= Beginning of Section =
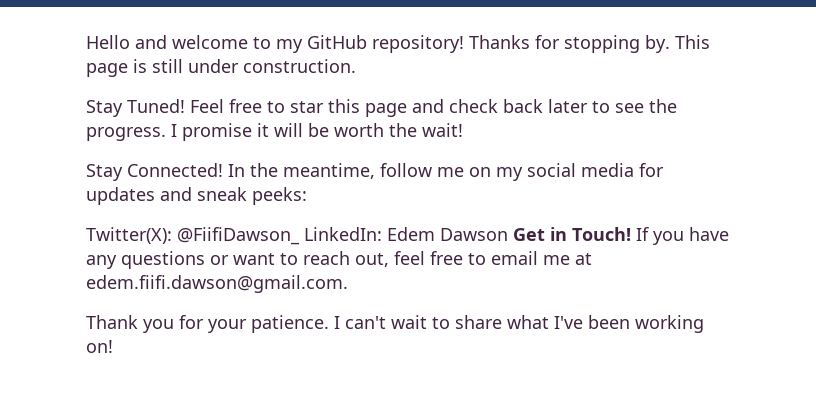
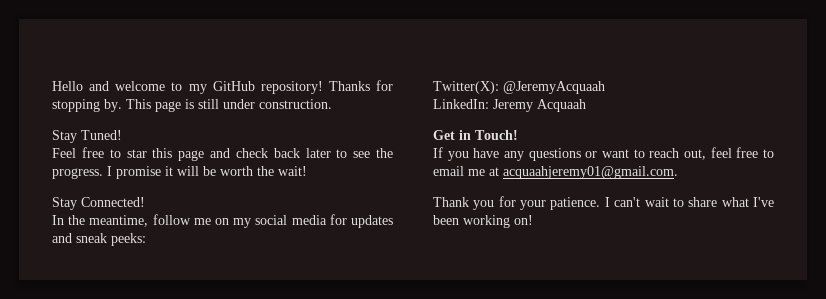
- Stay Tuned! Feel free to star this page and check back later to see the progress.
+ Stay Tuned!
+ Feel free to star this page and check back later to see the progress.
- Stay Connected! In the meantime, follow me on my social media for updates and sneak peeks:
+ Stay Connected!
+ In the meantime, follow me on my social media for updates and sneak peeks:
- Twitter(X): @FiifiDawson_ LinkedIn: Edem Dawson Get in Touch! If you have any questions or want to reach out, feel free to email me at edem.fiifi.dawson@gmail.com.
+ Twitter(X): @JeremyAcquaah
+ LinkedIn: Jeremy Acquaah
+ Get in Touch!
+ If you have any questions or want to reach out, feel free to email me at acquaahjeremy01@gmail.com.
= End of Section =
= Beginning of Section =
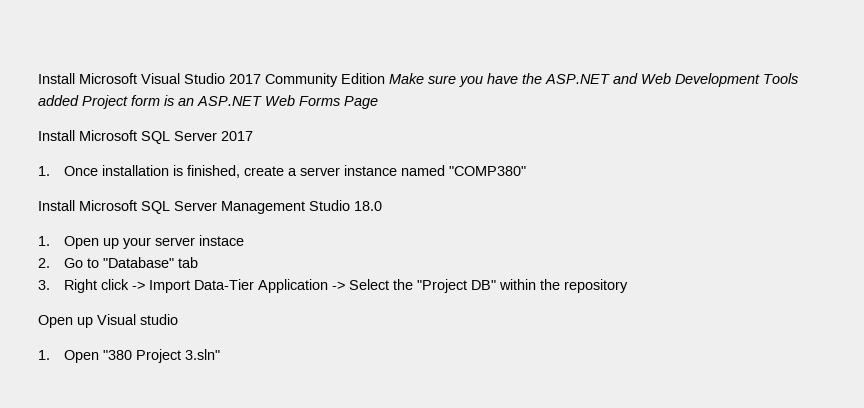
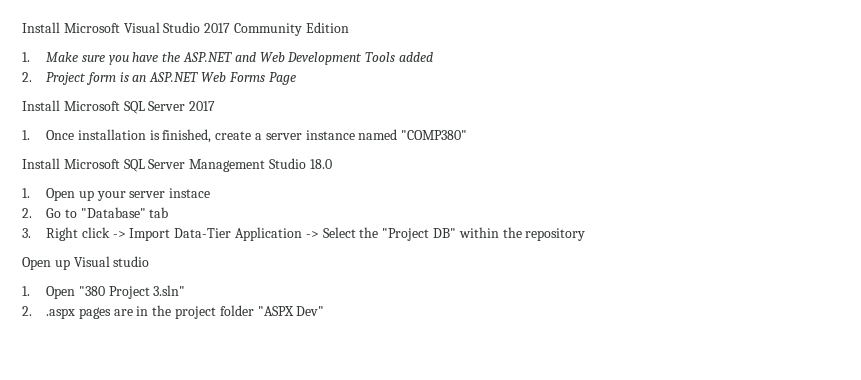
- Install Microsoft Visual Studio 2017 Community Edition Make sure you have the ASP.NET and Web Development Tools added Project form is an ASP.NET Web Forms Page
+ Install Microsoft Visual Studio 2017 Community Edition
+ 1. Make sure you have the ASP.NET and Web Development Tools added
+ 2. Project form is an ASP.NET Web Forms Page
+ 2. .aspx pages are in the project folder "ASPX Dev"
= End of Section =
Your goal >> Look through the entries and return each line that has the word "this" in it.

The completed task >>
- Stay Tuned! Feel free to star this page and check back later to see the progress.
+ Feel free to star this page and check back later to see the progress.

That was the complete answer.